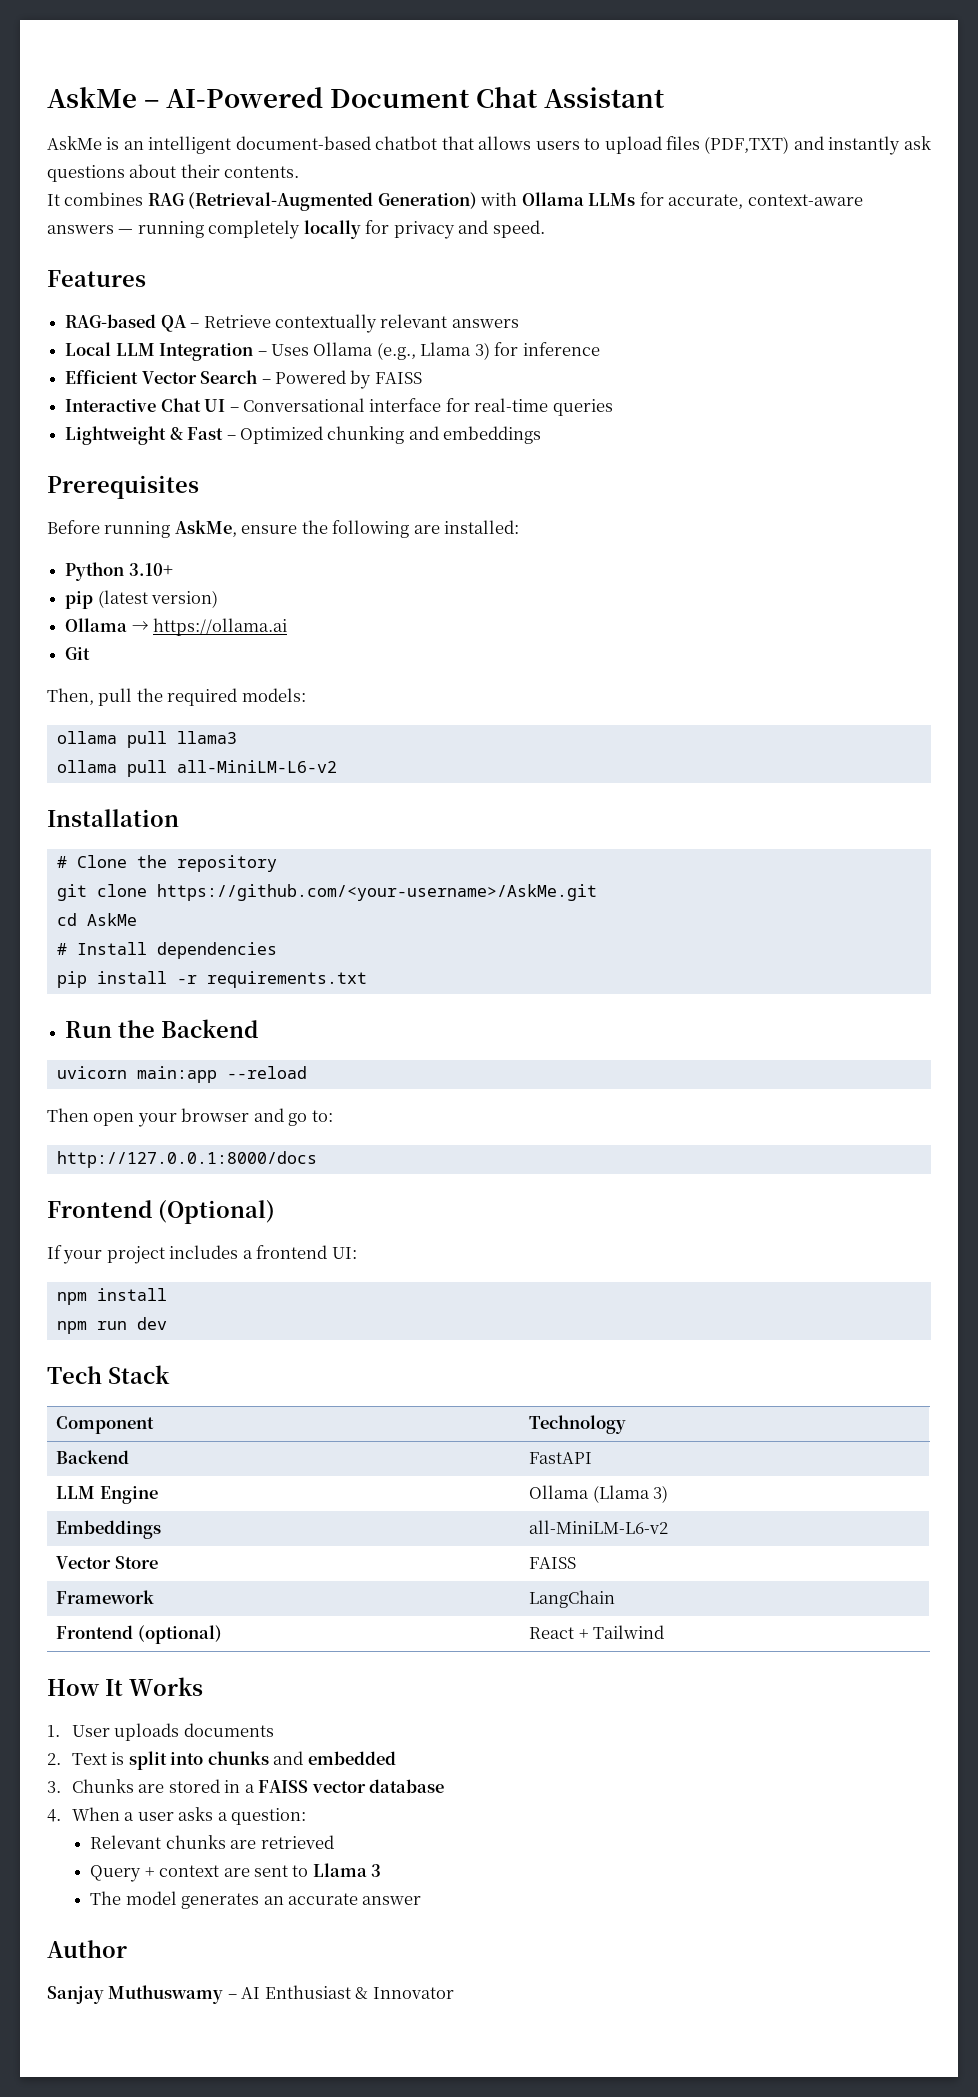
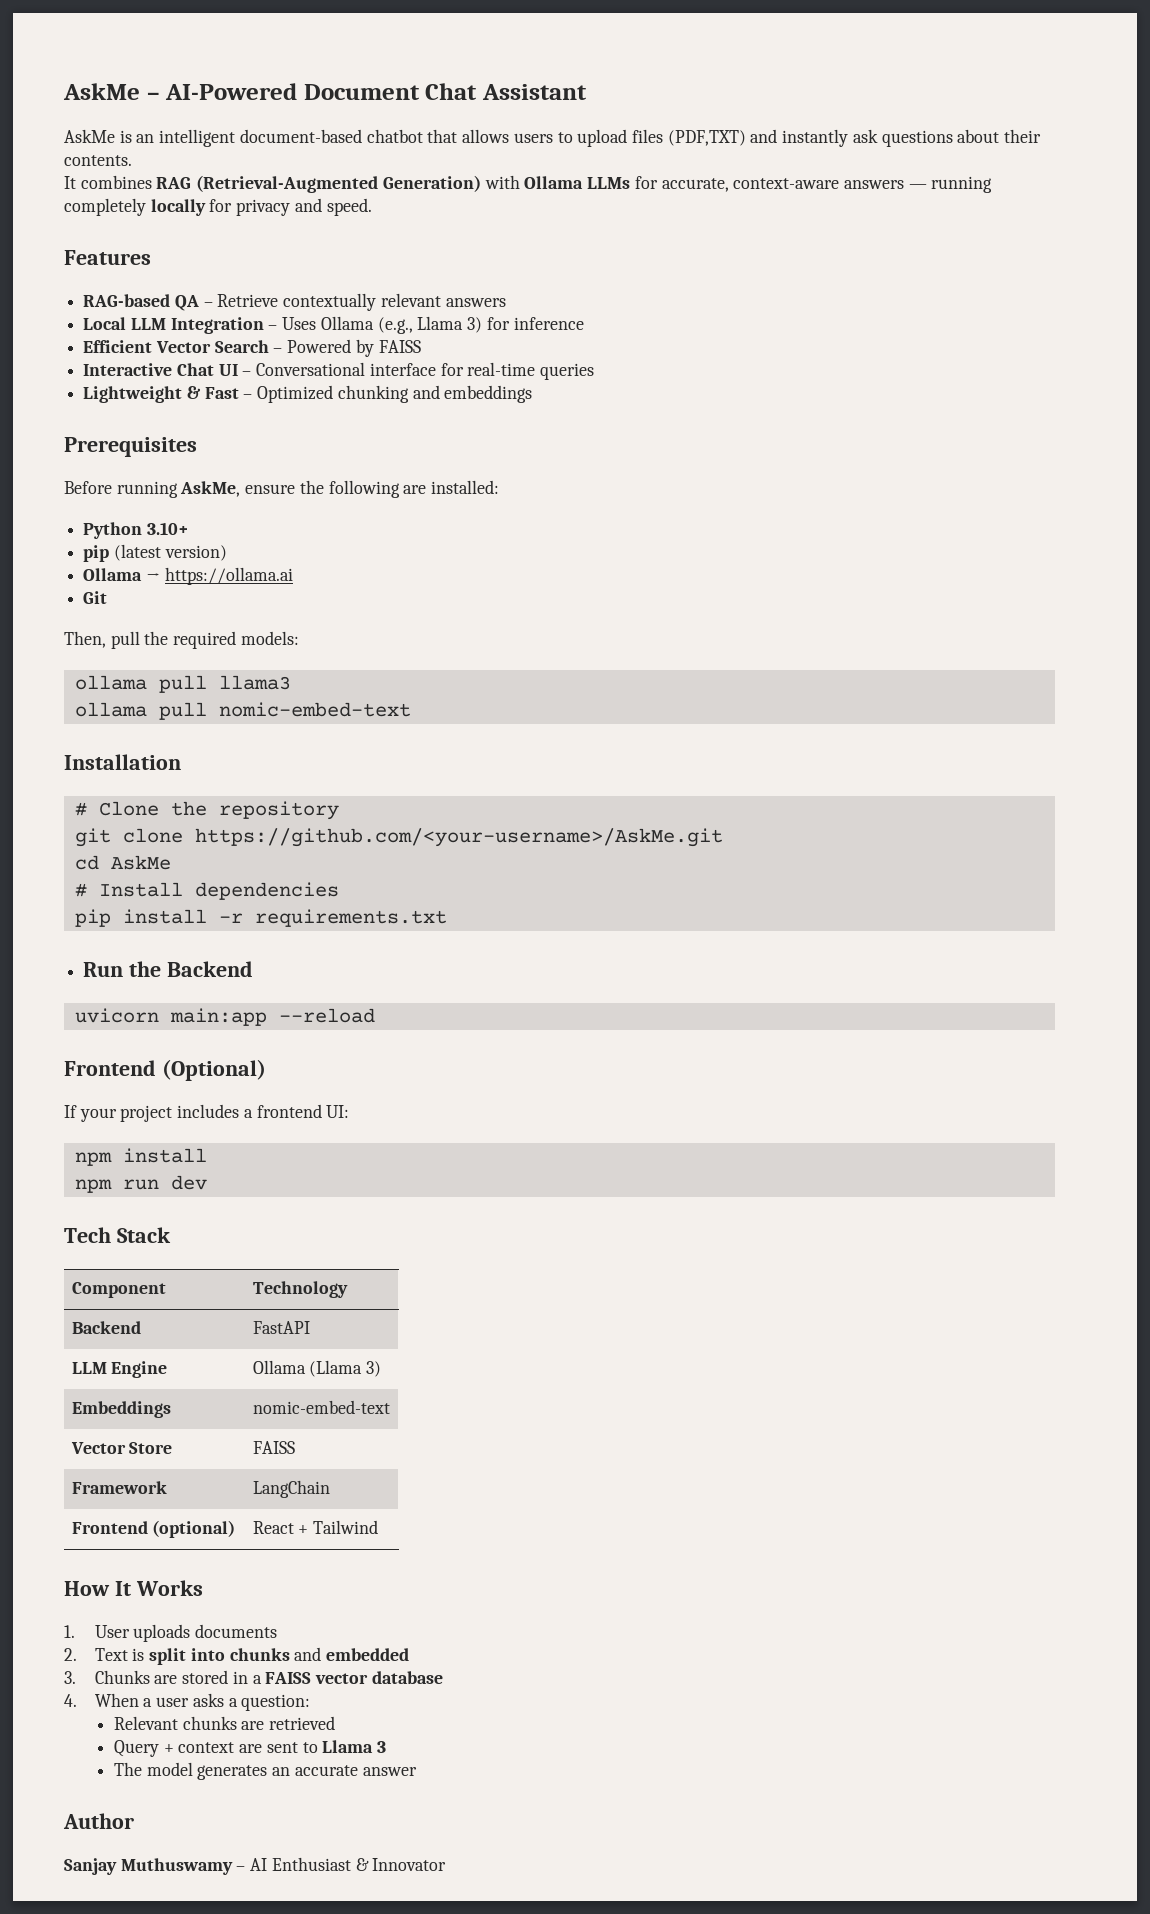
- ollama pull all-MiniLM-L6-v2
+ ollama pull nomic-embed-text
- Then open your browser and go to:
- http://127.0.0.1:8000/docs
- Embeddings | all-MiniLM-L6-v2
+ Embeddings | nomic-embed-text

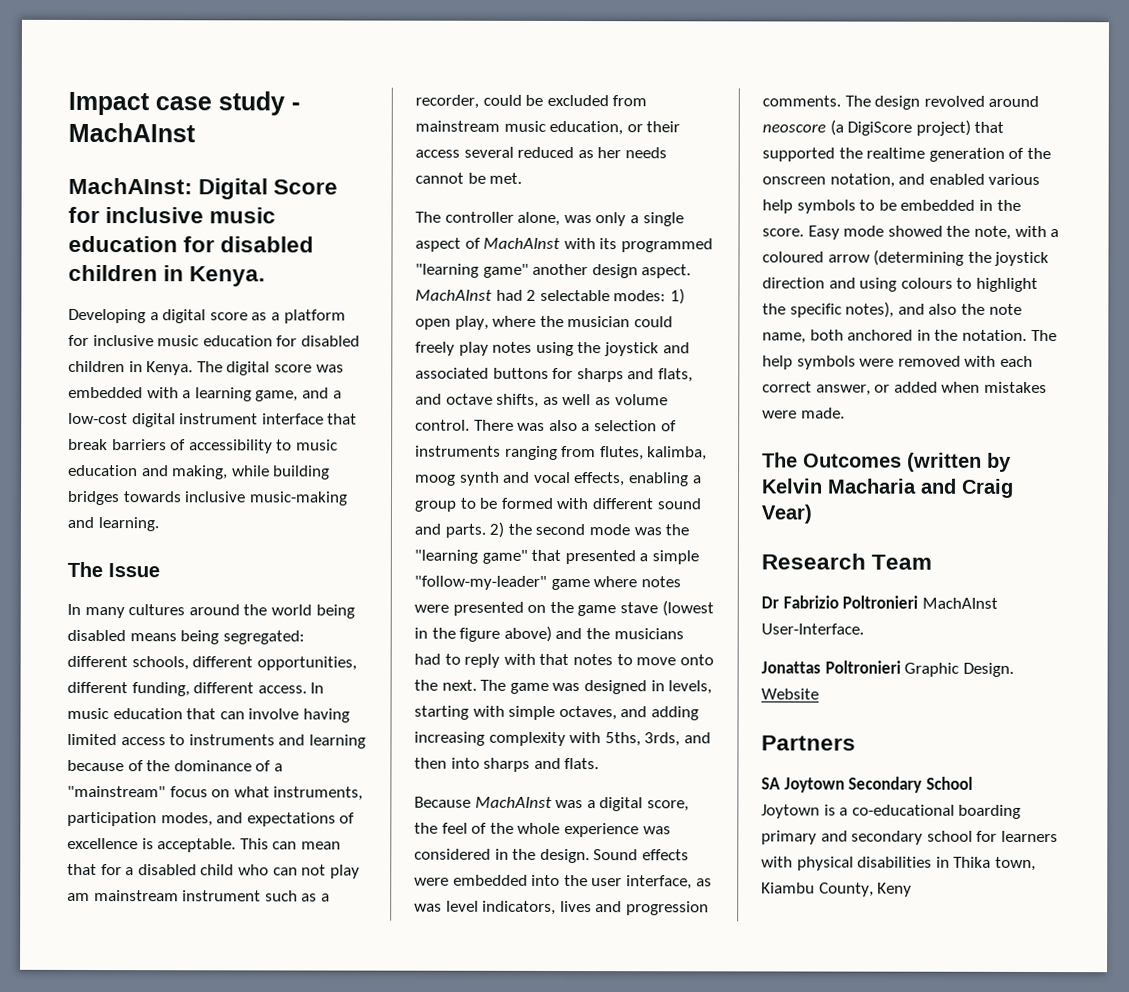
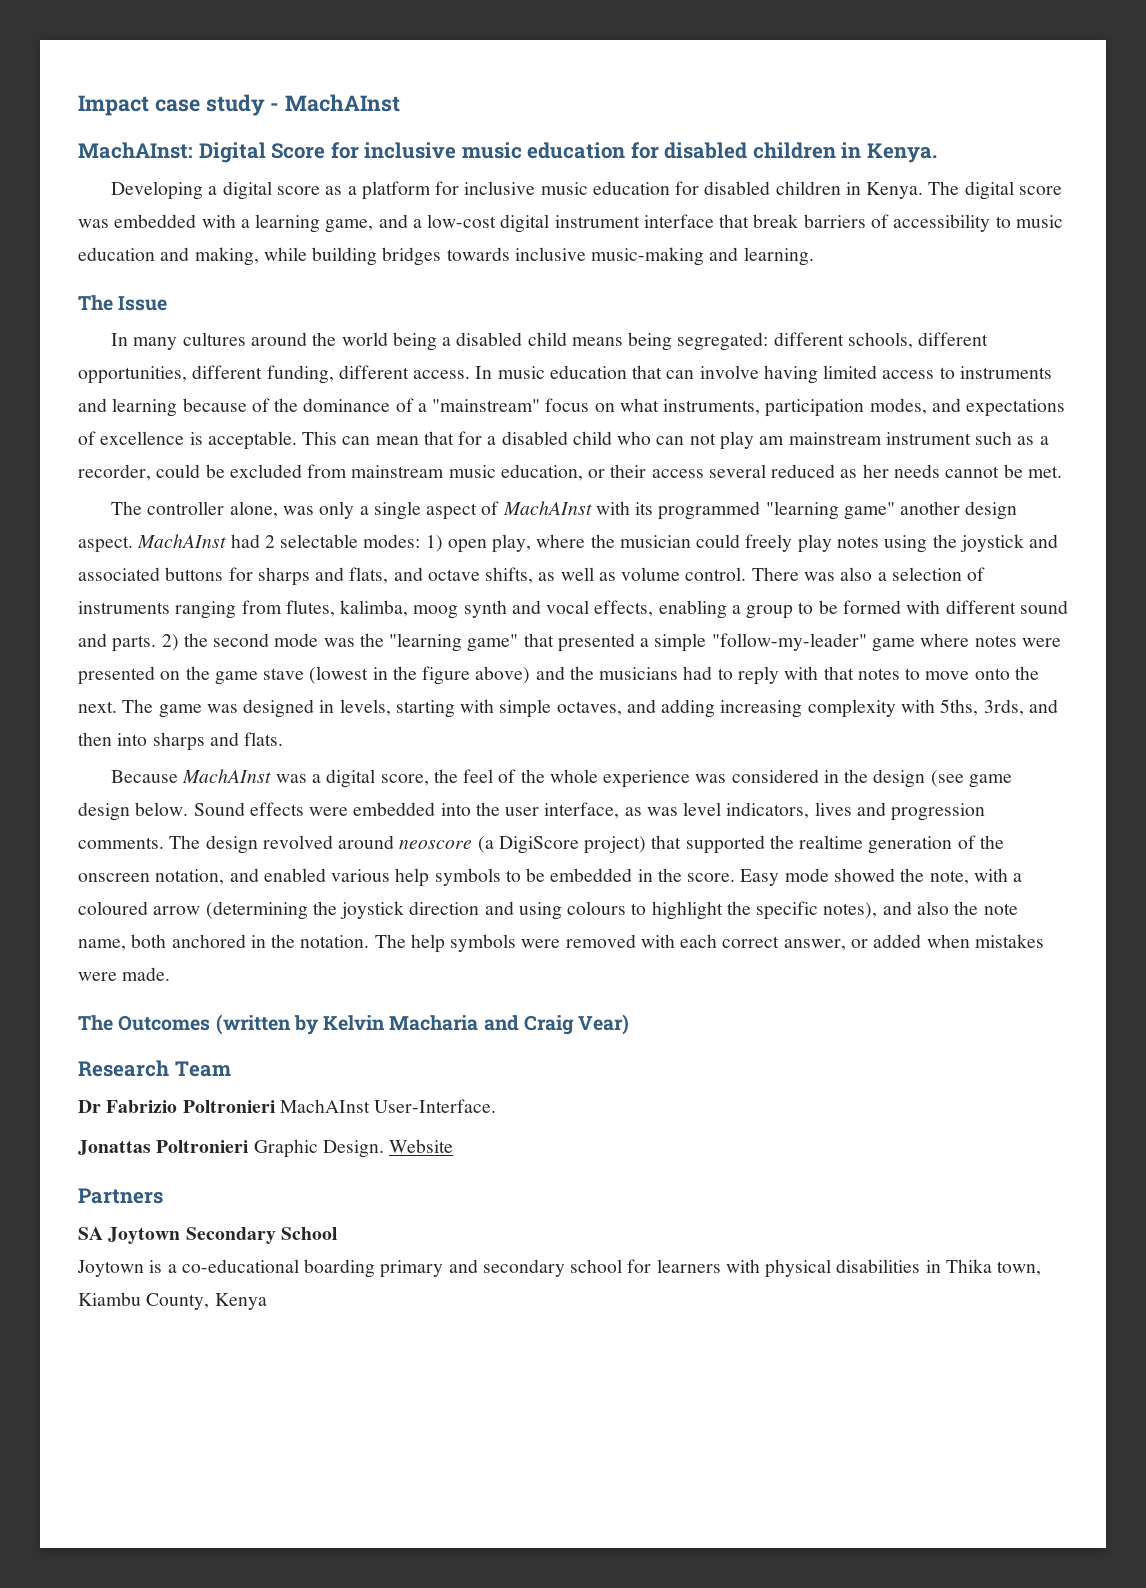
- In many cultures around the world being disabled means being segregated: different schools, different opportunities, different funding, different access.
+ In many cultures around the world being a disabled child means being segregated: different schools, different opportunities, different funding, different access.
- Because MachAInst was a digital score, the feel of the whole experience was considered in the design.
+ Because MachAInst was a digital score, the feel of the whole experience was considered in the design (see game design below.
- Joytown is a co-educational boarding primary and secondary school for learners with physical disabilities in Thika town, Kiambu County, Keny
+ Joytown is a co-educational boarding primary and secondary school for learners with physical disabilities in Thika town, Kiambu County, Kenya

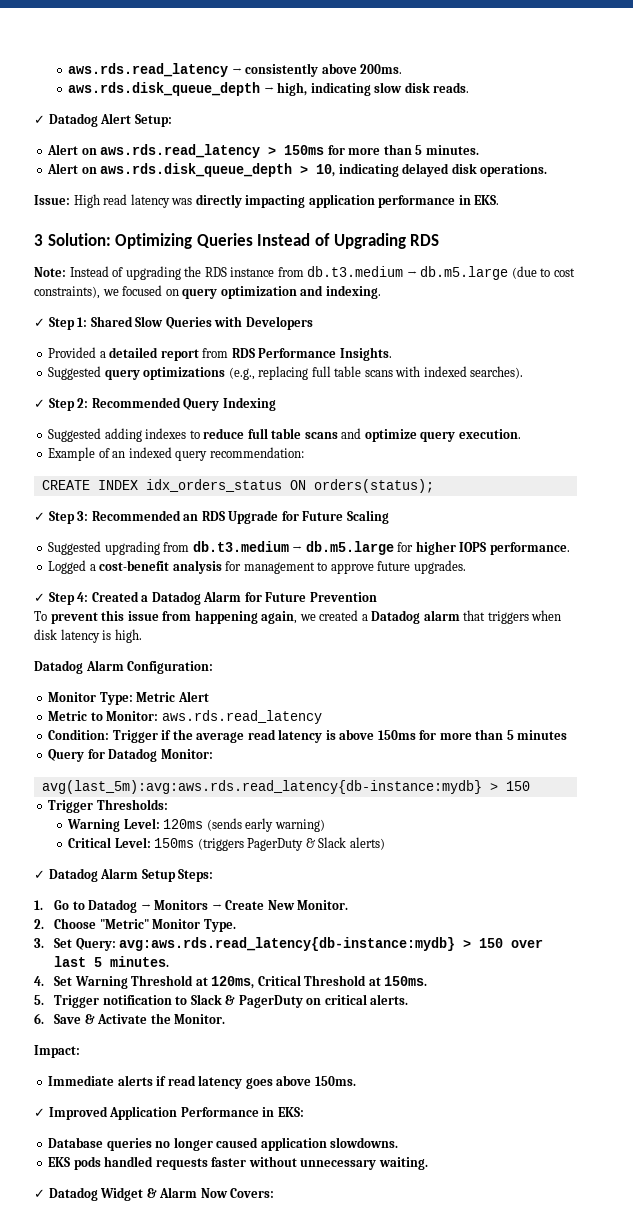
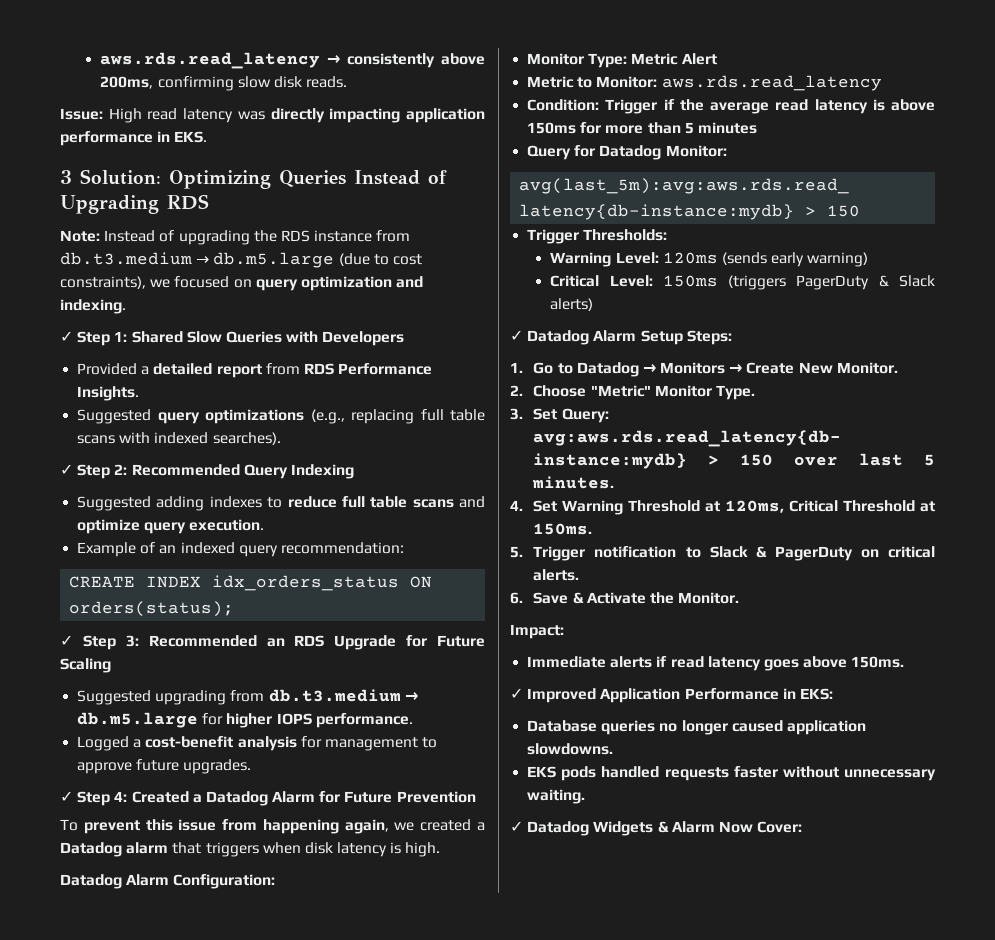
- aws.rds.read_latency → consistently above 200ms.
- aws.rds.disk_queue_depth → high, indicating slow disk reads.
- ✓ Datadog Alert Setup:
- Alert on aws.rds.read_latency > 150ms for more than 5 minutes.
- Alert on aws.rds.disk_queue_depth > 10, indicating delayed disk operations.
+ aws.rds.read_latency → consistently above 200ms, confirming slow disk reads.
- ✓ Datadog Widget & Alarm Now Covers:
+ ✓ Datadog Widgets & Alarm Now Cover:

Required action » Print verbatim every line above, apart from the pictures.

Exercise solution »
- ollama pull all-MiniLM-L6-v2
+ ollama pull nomic-embed-text
- Then open your browser and go to:
- http://127.0.0.1:8000/docs
- Embeddings | all-MiniLM-L6-v2
+ Embeddings | nomic-embed-text

- In many cultures around the world being disabled means being segregated: different schools, different opportunities, different funding, different access.
+ In many cultures around the world being a disabled child means being segregated: different schools, different opportunities, different funding, different access.
- Because MachAInst was a digital score, the feel of the whole experience was considered in the design.
+ Because MachAInst was a digital score, the feel of the whole experience was considered in the design (see game design below.
- Joytown is a co-educational boarding primary and secondary school for learners with physical disabilities in Thika town, Kiambu County, Keny
+ Joytown is a co-educational boarding primary and secondary school for learners with physical disabilities in Thika town, Kiambu County, Kenya

- aws.rds.read_latency → consistently above 200ms.
- aws.rds.disk_queue_depth → high, indicating slow disk reads.
- ✓ Datadog Alert Setup:
- Alert on aws.rds.read_latency > 150ms for more than 5 minutes.
- Alert on aws.rds.disk_queue_depth > 10, indicating delayed disk operations.
+ aws.rds.read_latency → consistently above 200ms, confirming slow disk reads.
- ✓ Datadog Widget & Alarm Now Covers:
+ ✓ Datadog Widgets & Alarm Now Cover:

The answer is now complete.